=== TASK REQUIREMENTS ===
Search each line below for the word "subtotal" and list those that contain it.

========================================================================

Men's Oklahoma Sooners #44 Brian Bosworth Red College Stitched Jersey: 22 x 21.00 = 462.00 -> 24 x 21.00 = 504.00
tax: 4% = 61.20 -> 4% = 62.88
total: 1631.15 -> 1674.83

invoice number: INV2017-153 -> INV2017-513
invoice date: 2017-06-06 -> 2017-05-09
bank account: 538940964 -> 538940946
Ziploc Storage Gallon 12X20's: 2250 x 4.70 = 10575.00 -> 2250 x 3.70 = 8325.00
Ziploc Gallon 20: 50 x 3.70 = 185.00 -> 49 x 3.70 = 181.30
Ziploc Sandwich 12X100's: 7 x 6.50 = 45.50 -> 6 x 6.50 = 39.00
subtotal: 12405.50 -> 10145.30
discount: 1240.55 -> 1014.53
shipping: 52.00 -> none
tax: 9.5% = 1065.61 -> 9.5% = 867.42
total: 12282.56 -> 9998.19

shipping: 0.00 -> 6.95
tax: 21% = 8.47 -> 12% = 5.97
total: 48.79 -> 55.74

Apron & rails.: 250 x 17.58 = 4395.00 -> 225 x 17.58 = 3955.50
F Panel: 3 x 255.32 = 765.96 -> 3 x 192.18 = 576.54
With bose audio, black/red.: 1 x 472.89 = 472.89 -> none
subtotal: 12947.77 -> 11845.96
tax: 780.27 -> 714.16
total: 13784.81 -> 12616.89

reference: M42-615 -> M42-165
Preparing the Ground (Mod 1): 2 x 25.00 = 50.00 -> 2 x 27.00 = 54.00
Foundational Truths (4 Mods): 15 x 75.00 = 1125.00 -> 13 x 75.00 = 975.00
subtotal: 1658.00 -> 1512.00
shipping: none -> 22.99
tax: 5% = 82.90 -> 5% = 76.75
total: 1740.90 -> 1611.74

========================================================================

=== COMPLETED EXERCISE ===
subtotal: 12405.50 -> 10145.30
subtotal: 12947.77 -> 11845.96
subtotal: 1658.00 -> 1512.00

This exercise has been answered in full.